I might substitute the word “spirituality” in place of religion, but that is being pedantic.
The point is that occasionally we need to get our spiritual tank filled up to the brim, so we can continue to move forward.
Although I like movies, my most regular form of spiritual food is music. TA-DA! After over 800 words, I finally got to the point. In the space of three to four minutes, I can get a jolt of interplanetary energy that can carry me many miles.
One of those elixirs is the tenor aria, “E la solita storia del pastore” or “Lamento di Federico,” from Act 2 of Francesco Cilea’s opera, L’arlesiana. The tenor is in love with L’arlesiana, a woman from Arles, but is being forced by his family to marry his childhood playmate, Vivetta. In this aria Federico is reading L’arlesiana’s old love letters:
It’s the old tale of the shepherd…
The poor boy wanted to retell it
And he fell asleep.
There is oblivion in sleep.
How I envy him!
I too would like to sleep like that
To find oblivion at least in slumber!
I am searching only for peace.
I would like to be able to forget everything!

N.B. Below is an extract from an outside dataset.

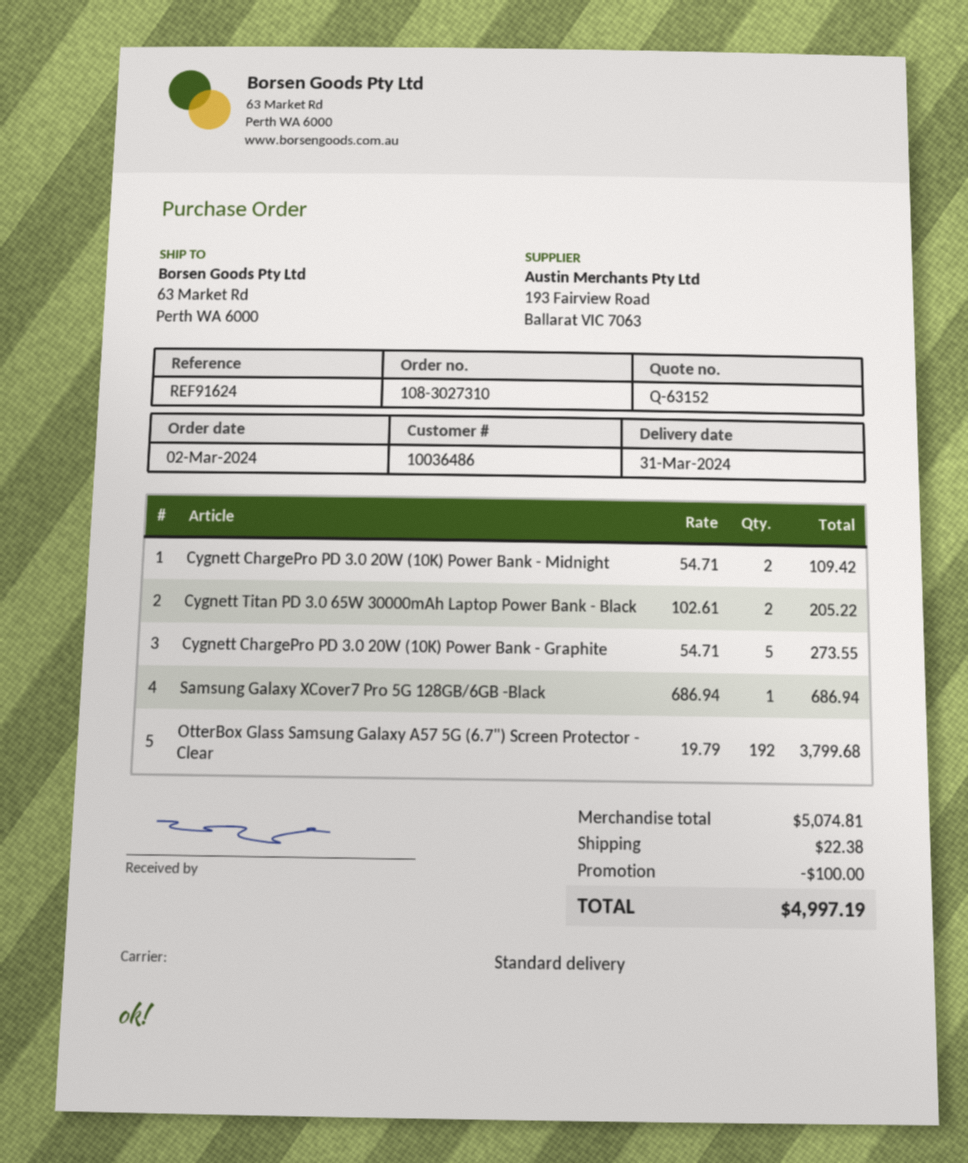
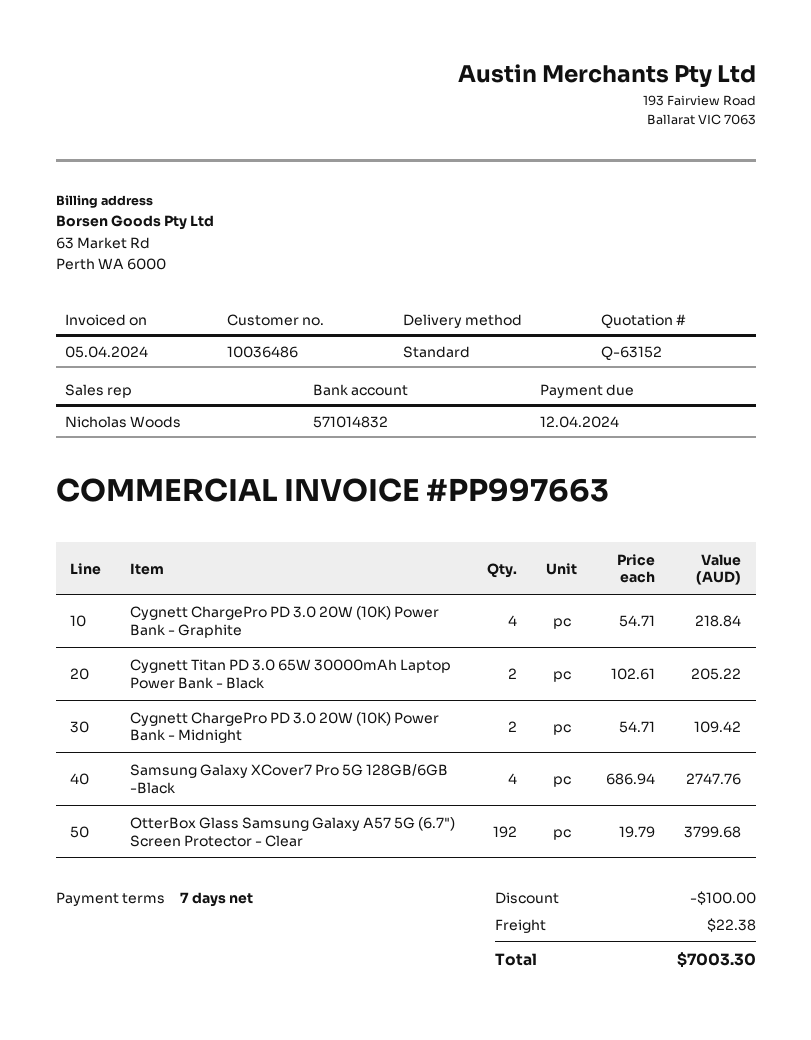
Cygnett ChargePro PD 3.0 20W (10K) Power Bank - Graphite: 5 x 54.71 = 273.55 -> 4 x 54.71 = 218.84
Samsung Galaxy XCover7 Pro 5G 128GB/6GB -Black: 1 x 686.94 = 686.94 -> 4 x 686.94 = 2747.76
total: 4997.19 -> 7003.30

Yet every effort is in vain.
Before me I always have
her sweet face.
Peace is ever taken from me.
Why must I suffer so very much?
She, as always speaks to my heart.
Fatal vision, leave me!
You hurt me so deeply! Alas!
I tried to find a recording by Enrico Caruso; however, I struck out on youtube. I did find an early recording of Beniamino Gigli singing this aria with a gentle, lyrical ennui. And that is why his picture is the featured image for this post.
Around the same time (1928), an early recording of Victor Herbert’s “Ah, Sweet Mystery of Life” was made by Richard Crooks. While this song was not as melancholy as Cilea’s aria, it shows the ability to move from opera to operetta without missing a beat; and in both cases, they fill me up and my cup runneth over.
Thank you for staying on this short journey to a little bit of heaven; on Thursday, we return to George M. Cohan and his patriotic masterpiece, George Washington, Jr.